Work to complete:
Lines from the one with "RIO-FOR | % Companhia: 0.292 -> 0.265" up to and including the one with "REC-GRU | Level: 0.1912 -> 0.1990" are to be copied exactly from the records below, without their pictures.

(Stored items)
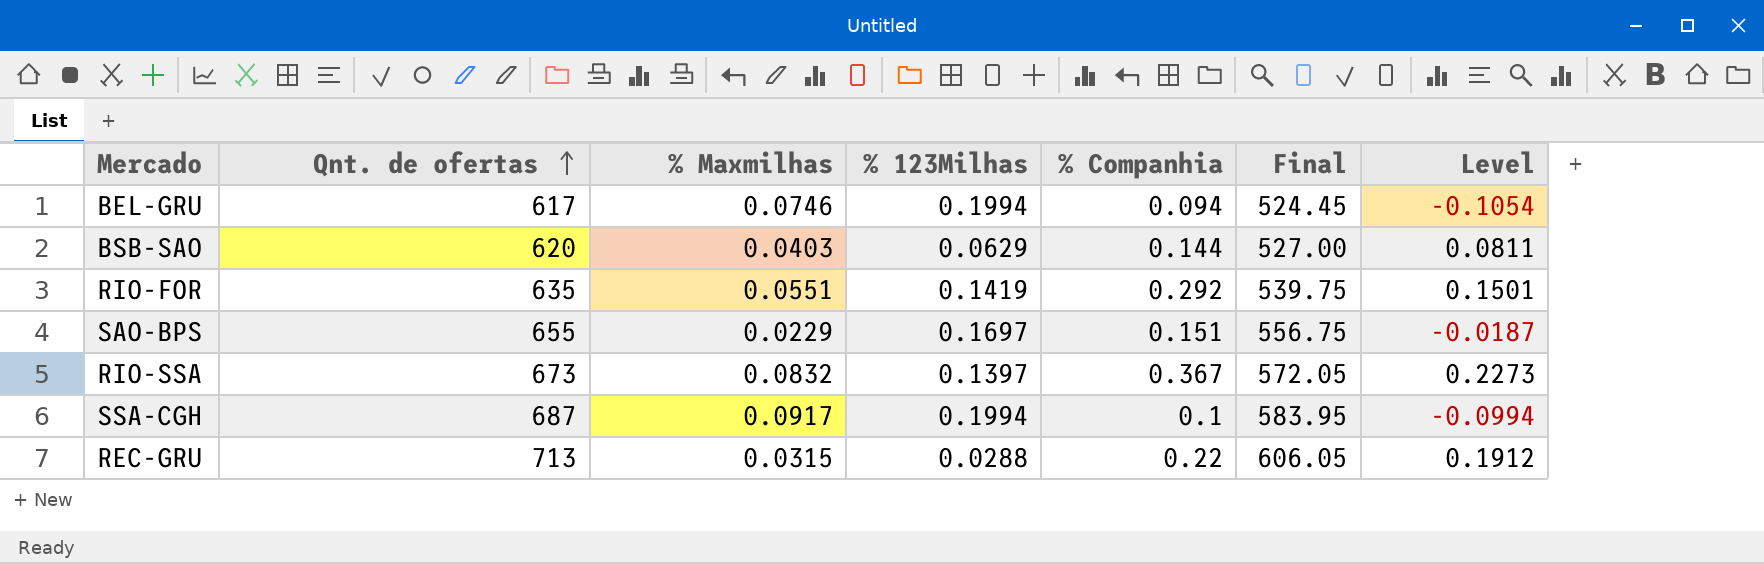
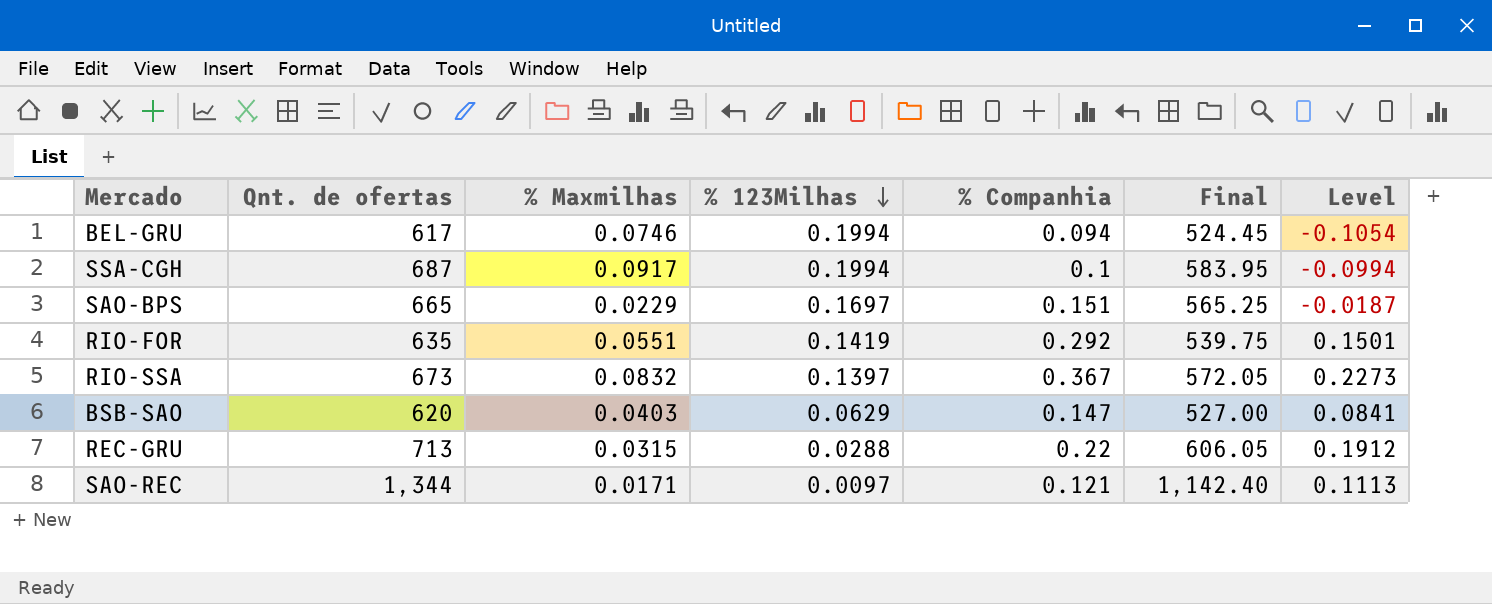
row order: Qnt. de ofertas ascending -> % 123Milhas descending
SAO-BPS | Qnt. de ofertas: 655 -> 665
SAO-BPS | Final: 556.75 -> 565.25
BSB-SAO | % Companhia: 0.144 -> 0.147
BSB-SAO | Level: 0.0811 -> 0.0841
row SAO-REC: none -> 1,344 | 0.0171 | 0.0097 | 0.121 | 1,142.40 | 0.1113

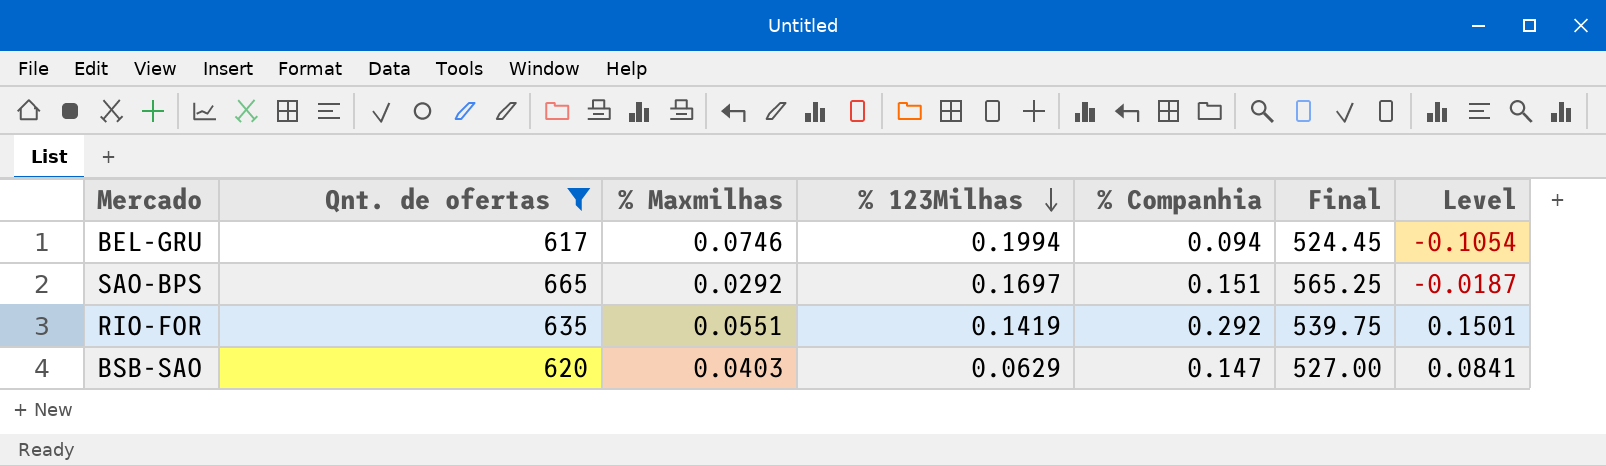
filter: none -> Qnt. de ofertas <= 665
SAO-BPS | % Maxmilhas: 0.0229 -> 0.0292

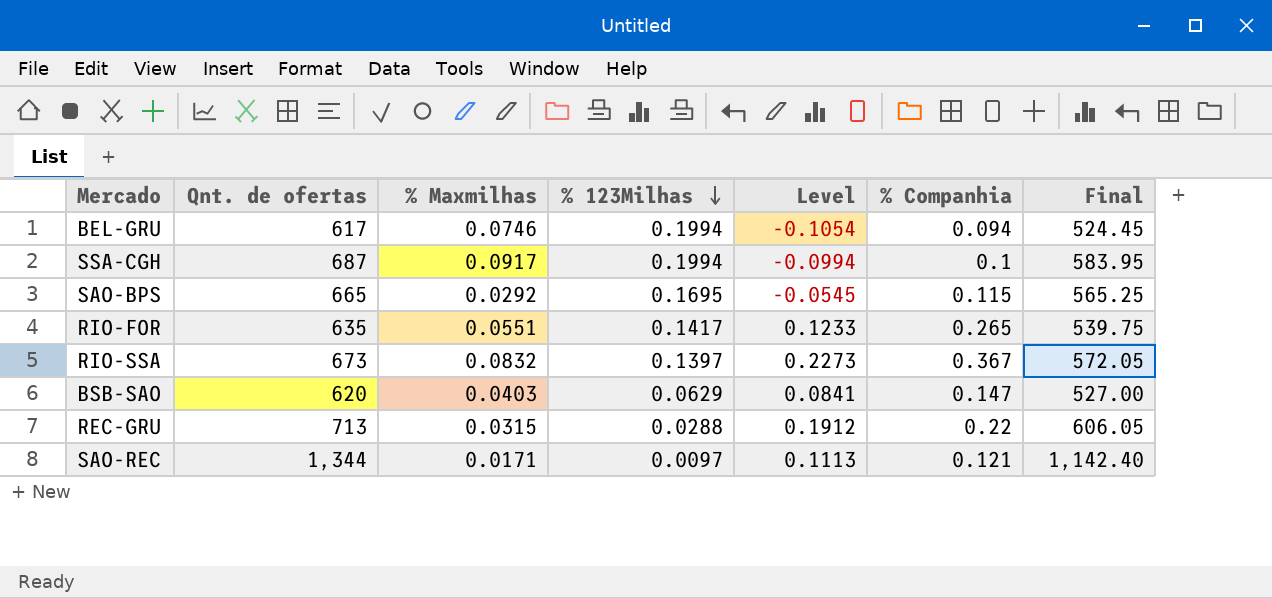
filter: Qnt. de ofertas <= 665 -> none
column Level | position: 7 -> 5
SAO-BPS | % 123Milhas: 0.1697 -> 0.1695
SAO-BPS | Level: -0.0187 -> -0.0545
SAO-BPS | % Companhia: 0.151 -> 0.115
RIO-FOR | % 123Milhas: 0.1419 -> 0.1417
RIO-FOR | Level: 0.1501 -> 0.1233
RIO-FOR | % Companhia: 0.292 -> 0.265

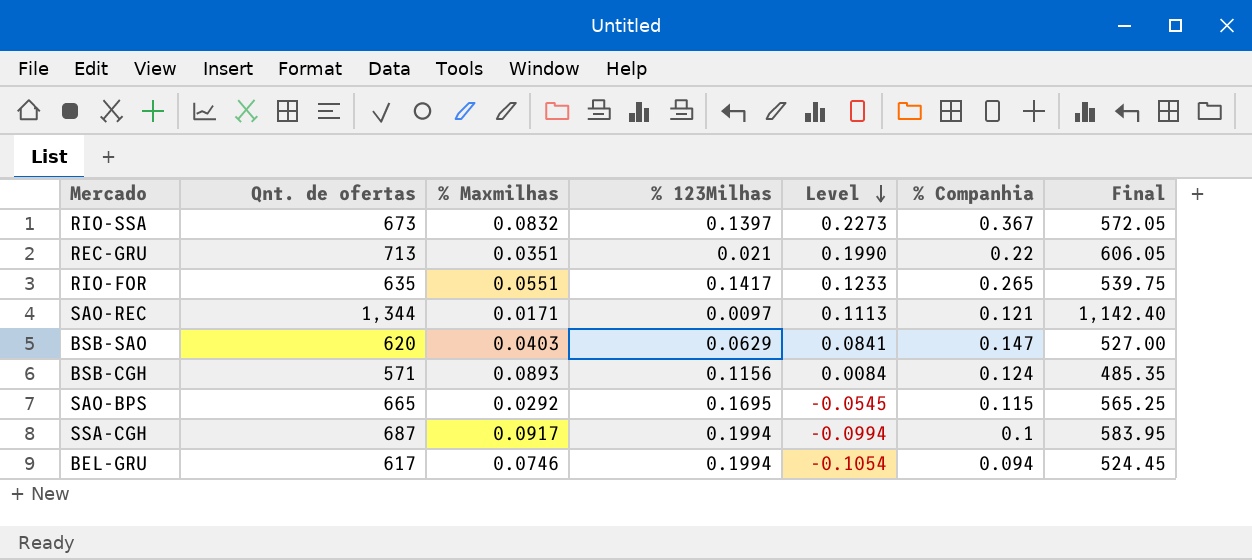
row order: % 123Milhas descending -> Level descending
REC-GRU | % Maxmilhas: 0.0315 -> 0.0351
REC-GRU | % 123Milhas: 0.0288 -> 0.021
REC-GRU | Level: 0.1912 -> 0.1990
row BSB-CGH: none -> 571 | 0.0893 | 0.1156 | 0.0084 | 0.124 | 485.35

* * *

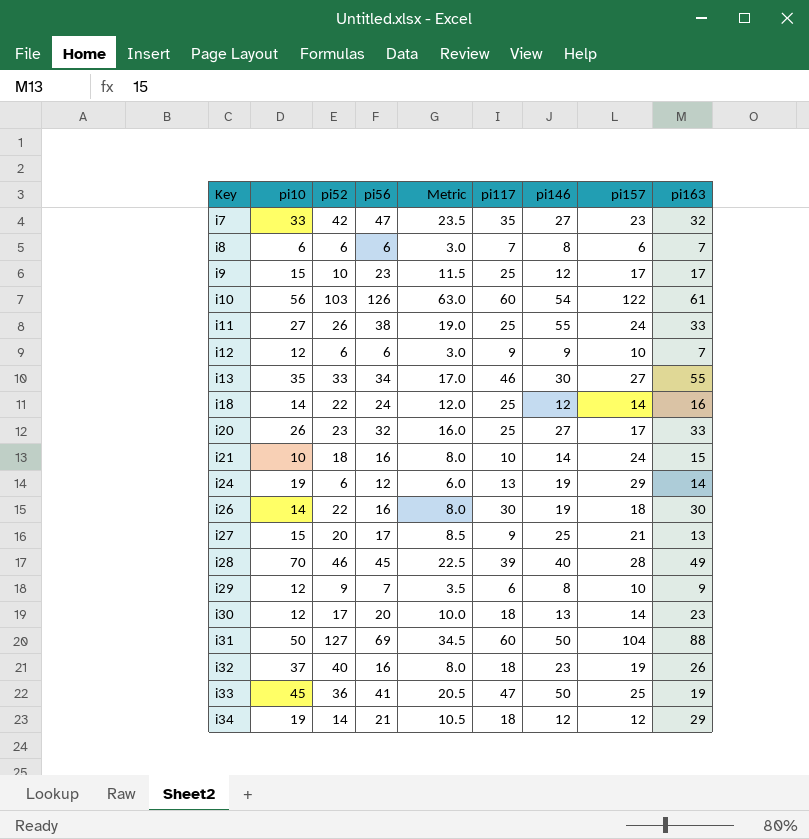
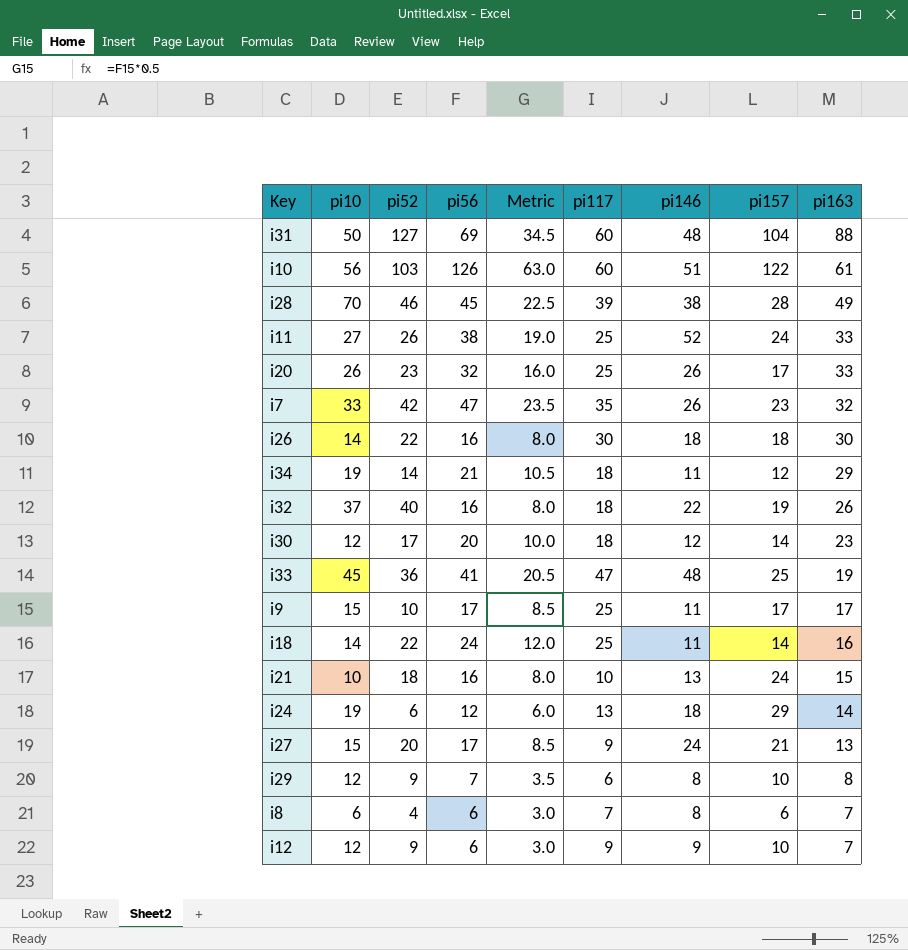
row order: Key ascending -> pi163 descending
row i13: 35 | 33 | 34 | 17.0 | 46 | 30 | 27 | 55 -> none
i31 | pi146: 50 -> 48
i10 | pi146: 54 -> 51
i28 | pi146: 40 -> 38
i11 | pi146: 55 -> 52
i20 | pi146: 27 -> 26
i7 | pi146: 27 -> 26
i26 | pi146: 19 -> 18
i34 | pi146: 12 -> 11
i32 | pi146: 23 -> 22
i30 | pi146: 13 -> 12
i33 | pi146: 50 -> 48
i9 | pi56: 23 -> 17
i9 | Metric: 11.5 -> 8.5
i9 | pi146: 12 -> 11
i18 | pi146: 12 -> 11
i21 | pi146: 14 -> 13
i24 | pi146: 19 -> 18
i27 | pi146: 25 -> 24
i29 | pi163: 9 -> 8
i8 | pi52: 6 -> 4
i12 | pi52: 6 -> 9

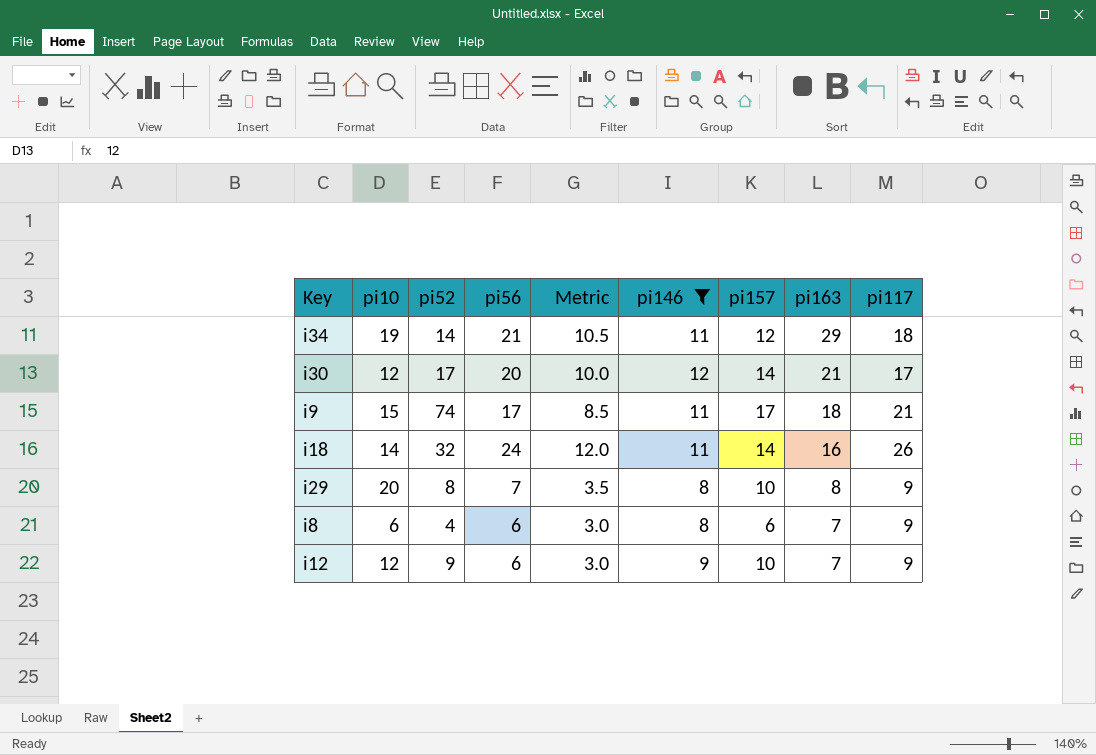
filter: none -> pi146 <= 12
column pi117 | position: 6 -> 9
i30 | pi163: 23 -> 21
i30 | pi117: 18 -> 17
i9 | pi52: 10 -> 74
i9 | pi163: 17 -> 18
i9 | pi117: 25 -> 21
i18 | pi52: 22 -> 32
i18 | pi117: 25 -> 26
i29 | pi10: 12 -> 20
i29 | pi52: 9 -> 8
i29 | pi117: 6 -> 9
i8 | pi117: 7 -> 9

Result of this task:
RIO-FOR | % Companhia: 0.292 -> 0.265

row order: % 123Milhas descending -> Level descending
REC-GRU | % Maxmilhas: 0.0315 -> 0.0351
REC-GRU | % 123Milhas: 0.0288 -> 0.021
REC-GRU | Level: 0.1912 -> 0.1990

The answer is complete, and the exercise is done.